» Exercise instructions
Reproduce the data that follows in its entirety, character for character.

» Task data
-- Opening Marker --

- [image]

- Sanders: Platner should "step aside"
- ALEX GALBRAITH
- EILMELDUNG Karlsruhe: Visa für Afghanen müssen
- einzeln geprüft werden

-- Closing Marker --

» Your solution
- [image]

- Sanders: Platner should "step aside"
- ALEX GALBRAITH
- EILMELDUNG Karlsruhe: Visa für Afghanen müssen
- einzeln geprüft werden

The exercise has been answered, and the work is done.